*** Extracted data Section Begins ***
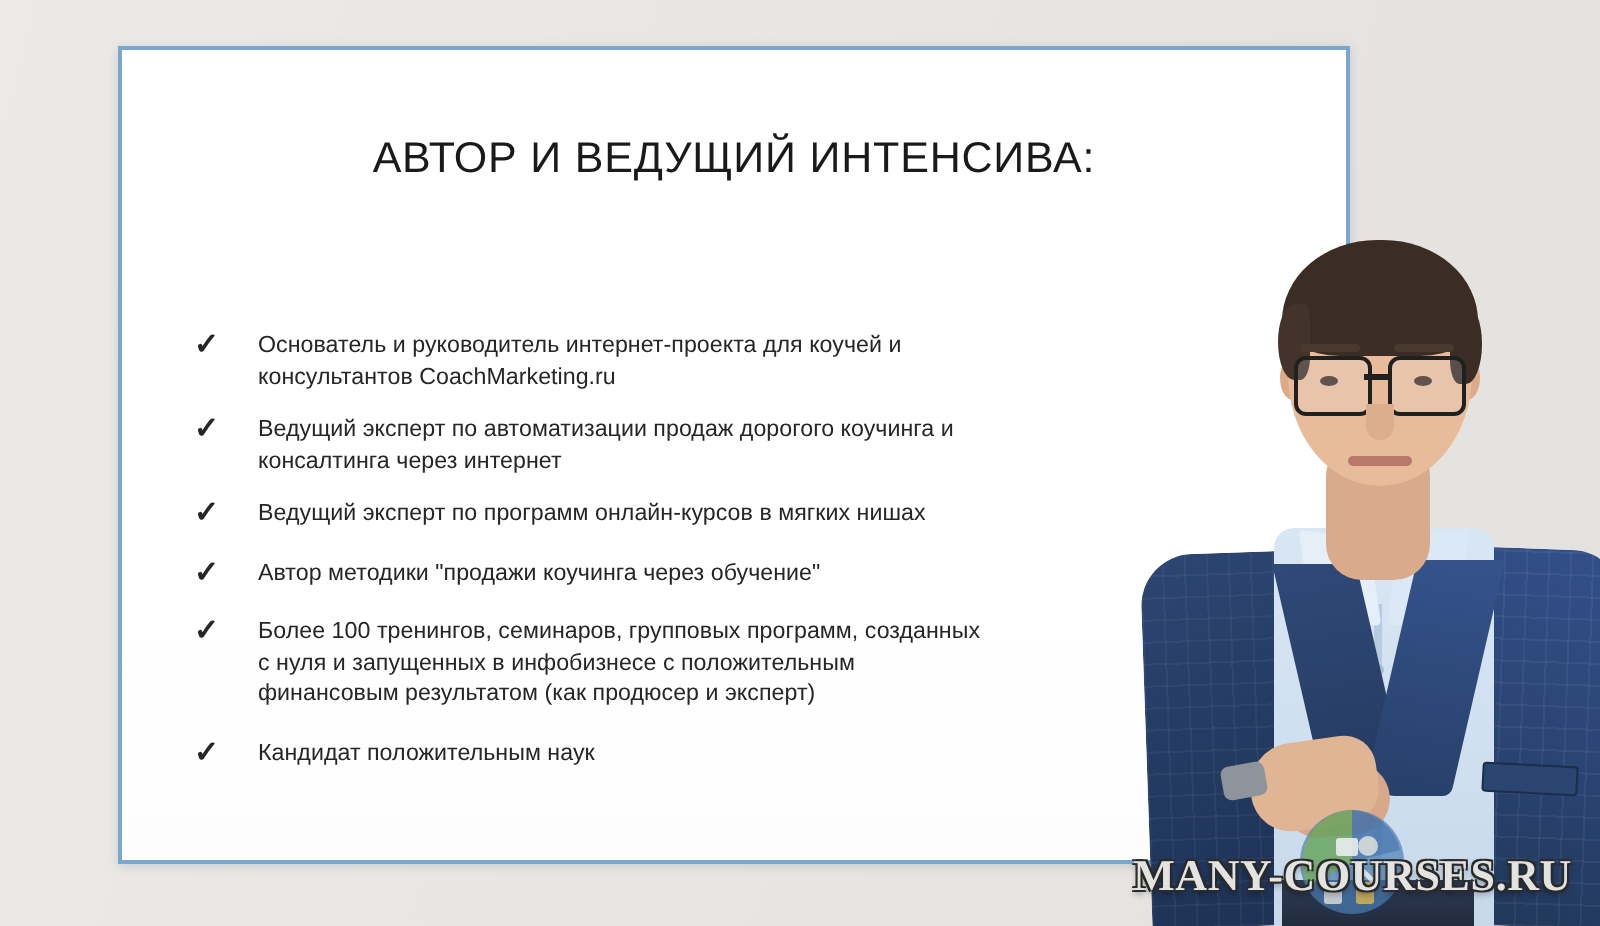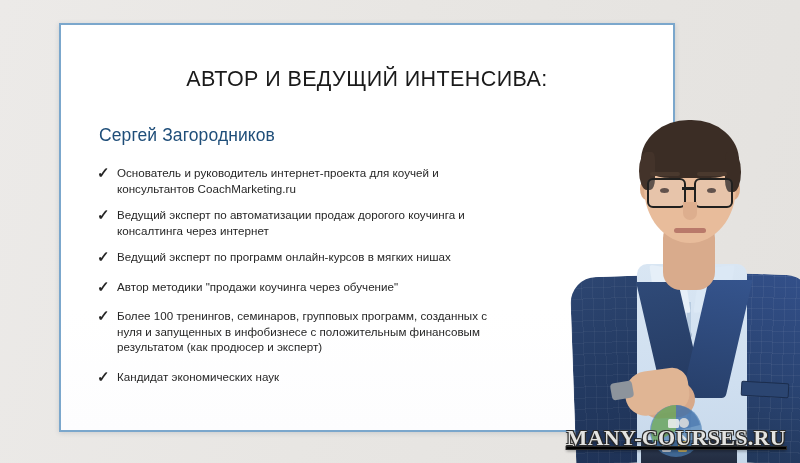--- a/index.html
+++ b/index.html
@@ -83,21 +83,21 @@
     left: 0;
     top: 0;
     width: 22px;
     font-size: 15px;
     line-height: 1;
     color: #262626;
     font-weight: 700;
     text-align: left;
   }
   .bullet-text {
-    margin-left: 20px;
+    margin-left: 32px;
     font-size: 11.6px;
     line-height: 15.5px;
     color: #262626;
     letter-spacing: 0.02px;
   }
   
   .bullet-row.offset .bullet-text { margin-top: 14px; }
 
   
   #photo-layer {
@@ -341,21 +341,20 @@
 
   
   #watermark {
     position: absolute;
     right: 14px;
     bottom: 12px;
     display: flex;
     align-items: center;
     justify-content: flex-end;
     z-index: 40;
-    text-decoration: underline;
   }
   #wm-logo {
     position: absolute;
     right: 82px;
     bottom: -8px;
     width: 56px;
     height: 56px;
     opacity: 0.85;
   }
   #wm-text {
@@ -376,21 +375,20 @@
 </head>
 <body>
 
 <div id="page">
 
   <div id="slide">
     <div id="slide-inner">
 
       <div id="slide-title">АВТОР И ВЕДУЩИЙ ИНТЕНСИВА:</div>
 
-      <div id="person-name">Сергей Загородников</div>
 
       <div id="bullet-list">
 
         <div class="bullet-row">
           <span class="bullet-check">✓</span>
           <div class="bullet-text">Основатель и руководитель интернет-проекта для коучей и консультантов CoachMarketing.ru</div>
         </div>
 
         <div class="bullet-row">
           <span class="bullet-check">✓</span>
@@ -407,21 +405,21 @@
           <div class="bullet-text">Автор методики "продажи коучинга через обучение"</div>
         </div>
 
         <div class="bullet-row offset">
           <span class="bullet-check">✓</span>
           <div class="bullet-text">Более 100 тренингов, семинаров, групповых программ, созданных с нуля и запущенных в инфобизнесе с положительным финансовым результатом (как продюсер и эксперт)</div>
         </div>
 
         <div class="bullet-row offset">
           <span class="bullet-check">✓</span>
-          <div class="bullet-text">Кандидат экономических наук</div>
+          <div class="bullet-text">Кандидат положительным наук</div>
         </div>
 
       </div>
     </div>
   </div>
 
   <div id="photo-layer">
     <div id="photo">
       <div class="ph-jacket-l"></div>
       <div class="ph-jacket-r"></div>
*** Extracted data Section Ends ***
*** Extracted data Section Begins ***
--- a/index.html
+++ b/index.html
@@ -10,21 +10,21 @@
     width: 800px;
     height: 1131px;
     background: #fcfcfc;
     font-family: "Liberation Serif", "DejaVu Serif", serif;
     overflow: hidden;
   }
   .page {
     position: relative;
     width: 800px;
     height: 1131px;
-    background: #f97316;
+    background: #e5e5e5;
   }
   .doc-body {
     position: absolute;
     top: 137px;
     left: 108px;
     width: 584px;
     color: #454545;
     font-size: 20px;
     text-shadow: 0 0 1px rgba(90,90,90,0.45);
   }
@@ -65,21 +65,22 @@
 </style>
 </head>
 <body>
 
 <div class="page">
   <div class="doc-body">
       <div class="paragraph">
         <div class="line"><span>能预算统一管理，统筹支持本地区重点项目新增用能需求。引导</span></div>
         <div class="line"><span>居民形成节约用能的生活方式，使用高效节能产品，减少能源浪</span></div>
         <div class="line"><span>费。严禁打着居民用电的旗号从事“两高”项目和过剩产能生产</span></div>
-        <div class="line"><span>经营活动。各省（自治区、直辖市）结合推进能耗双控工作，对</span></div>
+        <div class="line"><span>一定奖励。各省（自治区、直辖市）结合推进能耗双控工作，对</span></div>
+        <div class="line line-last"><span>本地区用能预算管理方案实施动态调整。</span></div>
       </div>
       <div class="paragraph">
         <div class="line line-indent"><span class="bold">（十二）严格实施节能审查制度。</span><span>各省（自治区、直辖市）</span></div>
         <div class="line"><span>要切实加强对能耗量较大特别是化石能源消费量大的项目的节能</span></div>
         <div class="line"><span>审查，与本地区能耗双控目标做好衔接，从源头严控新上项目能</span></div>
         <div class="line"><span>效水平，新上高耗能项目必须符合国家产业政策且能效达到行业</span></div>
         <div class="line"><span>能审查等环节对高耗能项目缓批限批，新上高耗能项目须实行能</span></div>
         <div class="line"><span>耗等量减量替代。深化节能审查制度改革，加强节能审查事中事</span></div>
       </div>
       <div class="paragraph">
*** Extracted data Section Ends ***
Requirement: Check all the records above and select each line where the string "jacket" is found.

Answer:
       <div class="ph-jacket-l"></div>
       <div class="ph-jacket-r"></div>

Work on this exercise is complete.